**** Provided records ****

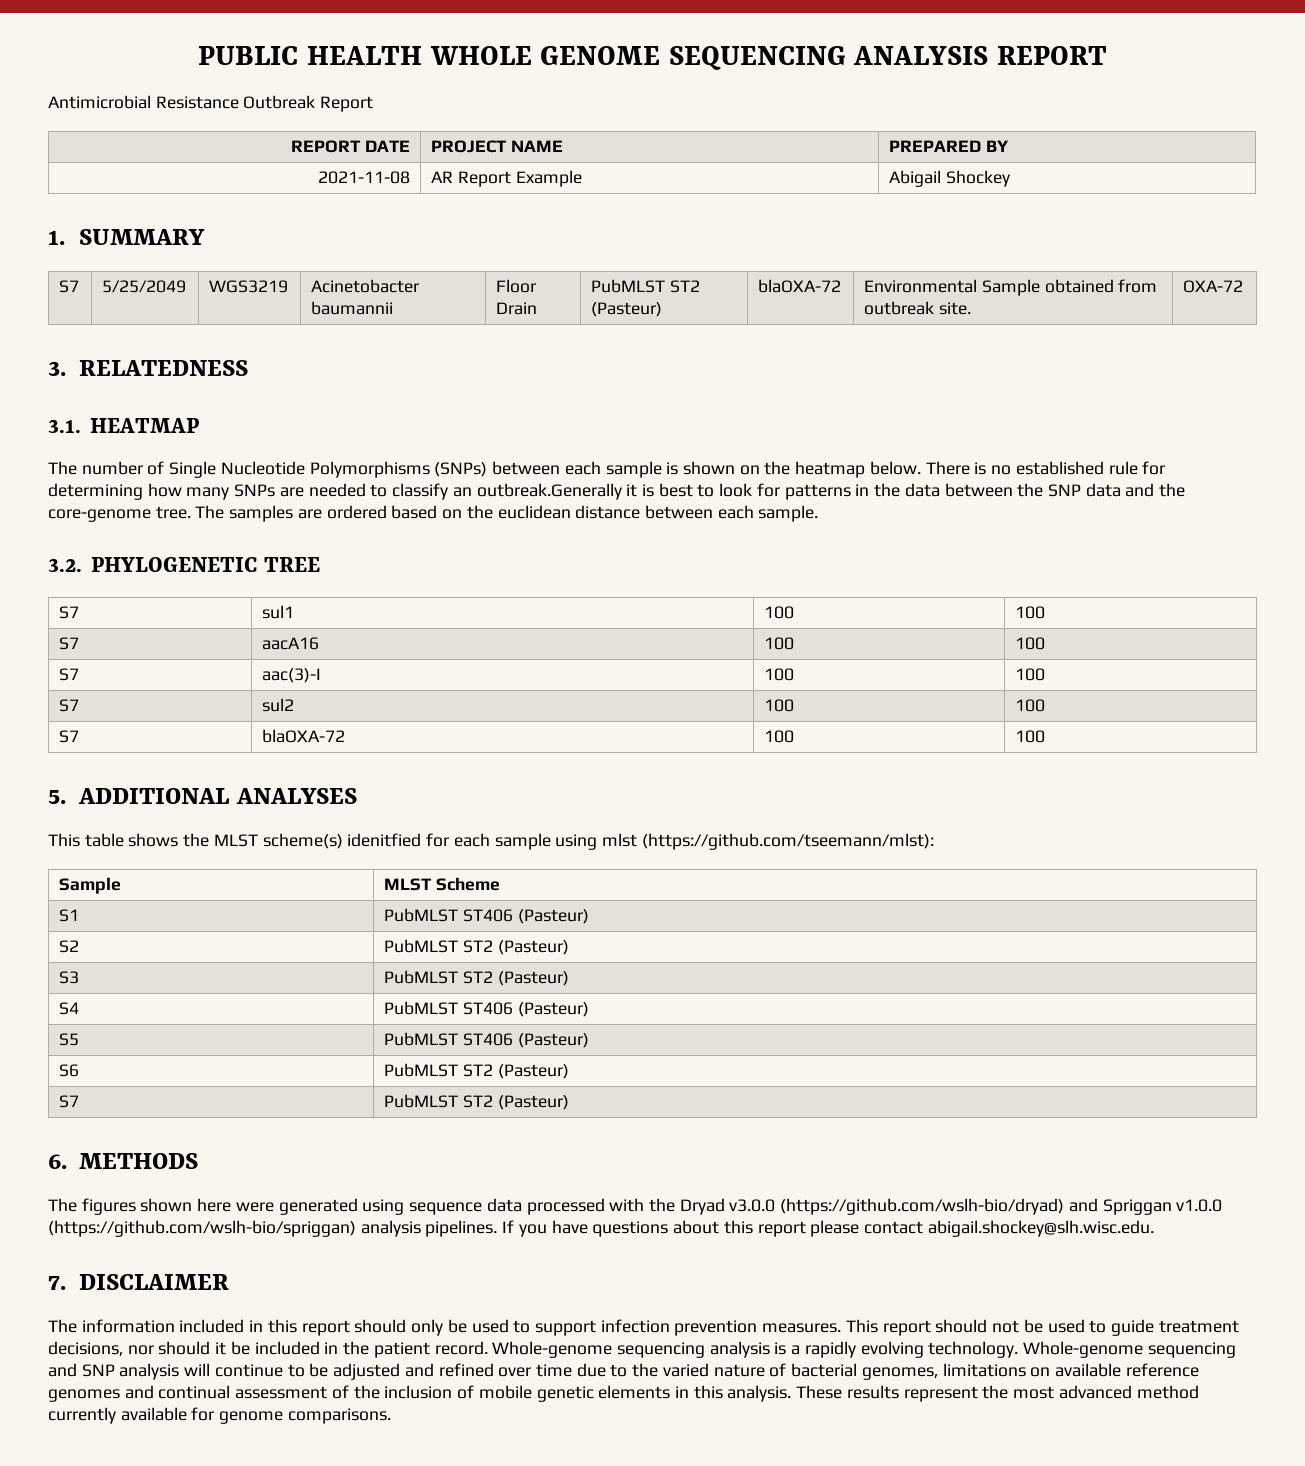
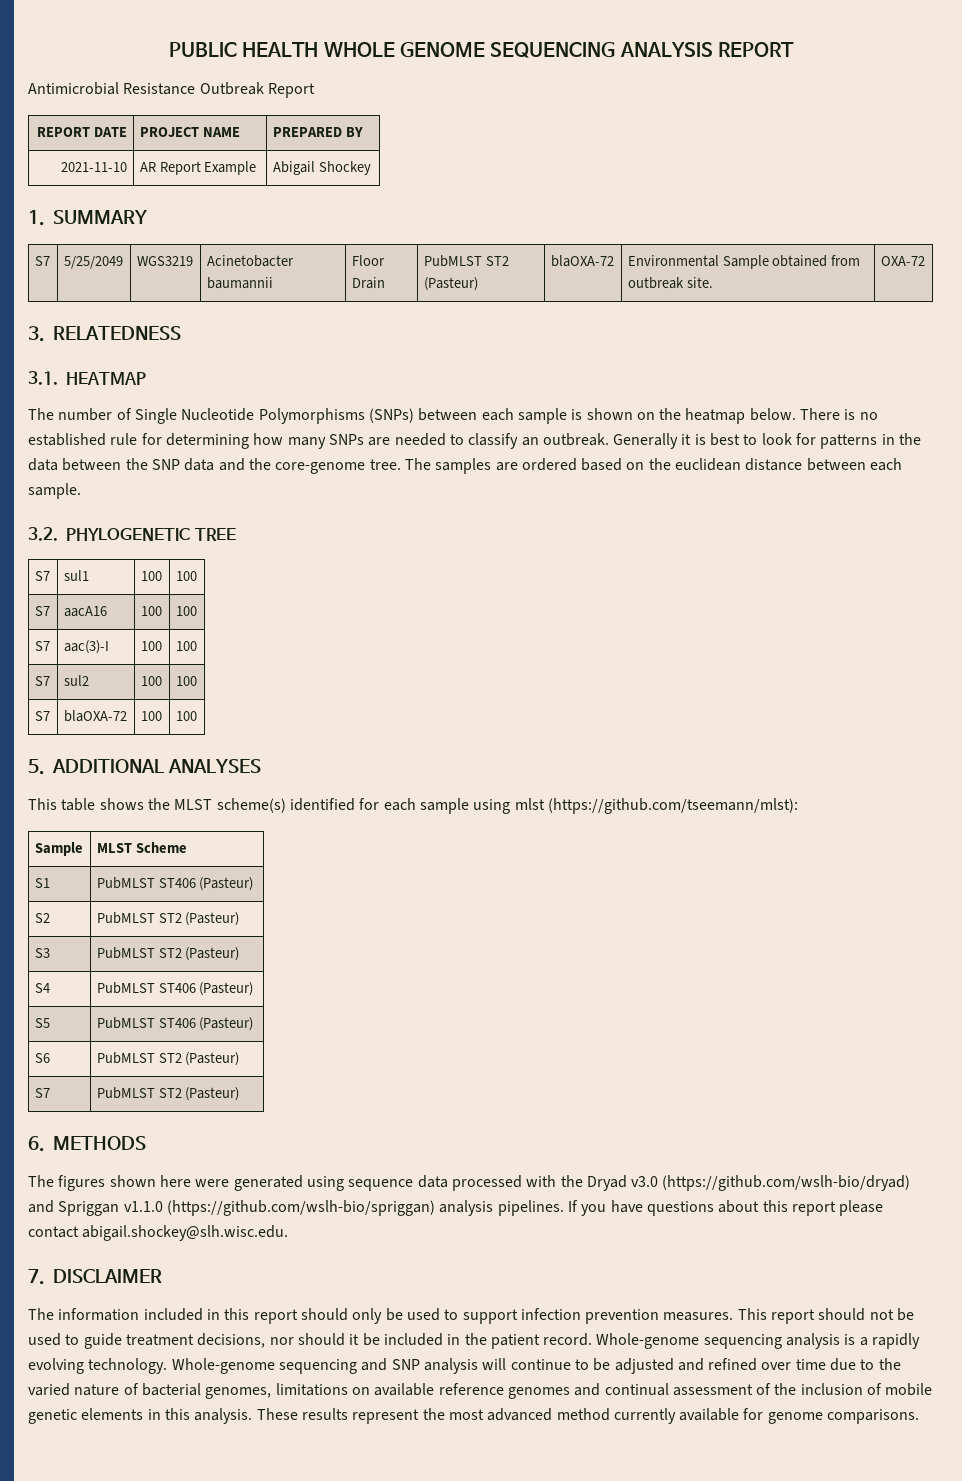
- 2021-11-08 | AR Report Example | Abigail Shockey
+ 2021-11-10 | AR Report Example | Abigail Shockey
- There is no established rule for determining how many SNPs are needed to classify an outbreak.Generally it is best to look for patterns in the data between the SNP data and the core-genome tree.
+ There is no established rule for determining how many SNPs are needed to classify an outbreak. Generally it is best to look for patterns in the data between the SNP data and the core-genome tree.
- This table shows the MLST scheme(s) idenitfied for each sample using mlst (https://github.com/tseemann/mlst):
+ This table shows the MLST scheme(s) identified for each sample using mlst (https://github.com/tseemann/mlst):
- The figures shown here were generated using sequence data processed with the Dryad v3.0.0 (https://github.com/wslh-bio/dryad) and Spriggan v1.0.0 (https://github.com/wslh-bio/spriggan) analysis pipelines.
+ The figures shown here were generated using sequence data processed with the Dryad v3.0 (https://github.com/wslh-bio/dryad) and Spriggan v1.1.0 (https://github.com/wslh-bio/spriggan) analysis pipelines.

****

### [What is needed]
Copy out, word for word, the part of the entries above that begins at the line with "an outbreak. Generally" and ends at the line with "MLST scheme(s) identified", including both.

### [Solved problem]
+ There is no established rule for determining how many SNPs are needed to classify an outbreak. Generally it is best to look for patterns in the data between the SNP data and the core-genome tree.
- This table shows the MLST scheme(s) idenitfied for each sample using mlst (https://github.com/tseemann/mlst):
+ This table shows the MLST scheme(s) identified for each sample using mlst (https://github.com/tseemann/mlst):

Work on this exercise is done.